PROBLEM STATEMENT
Please set down the listing exactly, from the first line to the last.

Start of TASK INPUTS

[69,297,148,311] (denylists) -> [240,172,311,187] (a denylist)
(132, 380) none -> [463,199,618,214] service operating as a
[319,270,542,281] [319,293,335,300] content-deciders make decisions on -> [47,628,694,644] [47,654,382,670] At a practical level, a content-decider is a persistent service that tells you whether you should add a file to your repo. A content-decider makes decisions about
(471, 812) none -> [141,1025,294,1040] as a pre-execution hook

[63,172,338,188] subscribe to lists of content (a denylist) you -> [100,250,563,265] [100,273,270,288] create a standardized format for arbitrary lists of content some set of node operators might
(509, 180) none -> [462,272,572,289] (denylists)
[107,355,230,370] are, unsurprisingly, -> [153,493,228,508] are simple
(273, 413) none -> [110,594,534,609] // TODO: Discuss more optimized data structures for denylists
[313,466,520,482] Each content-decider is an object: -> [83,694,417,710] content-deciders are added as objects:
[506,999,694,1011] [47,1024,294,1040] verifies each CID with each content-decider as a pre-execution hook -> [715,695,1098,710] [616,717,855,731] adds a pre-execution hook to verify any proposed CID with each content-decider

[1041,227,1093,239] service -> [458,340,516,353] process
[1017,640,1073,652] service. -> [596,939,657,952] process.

End of TASK INPUTS

ANSWER SPACE
[69,297,148,311] (denylists) -> [240,172,311,187] (a denylist)
(132, 380) none -> [463,199,618,214] service operating as a
[319,270,542,281] [319,293,335,300] content-deciders make decisions on -> [47,628,694,644] [47,654,382,670] At a practical level, a content-decider is a persistent service that tells you whether you should add a file to your repo. A content-decider makes decisions about
(471, 812) none -> [141,1025,294,1040] as a pre-execution hook

[63,172,338,188] subscribe to lists of content (a denylist) you -> [100,250,563,265] [100,273,270,288] create a standardized format for arbitrary lists of content some set of node operators might
(509, 180) none -> [462,272,572,289] (denylists)
[107,355,230,370] are, unsurprisingly, -> [153,493,228,508] are simple
(273, 413) none -> [110,594,534,609] // TODO: Discuss more optimized data structures for denylists
[313,466,520,482] Each content-decider is an object: -> [83,694,417,710] content-deciders are added as objects:
[506,999,694,1011] [47,1024,294,1040] verifies each CID with each content-decider as a pre-execution hook -> [715,695,1098,710] [616,717,855,731] adds a pre-execution hook to verify any proposed CID with each content-decider

[1041,227,1093,239] service -> [458,340,516,353] process
[1017,640,1073,652] service. -> [596,939,657,952] process.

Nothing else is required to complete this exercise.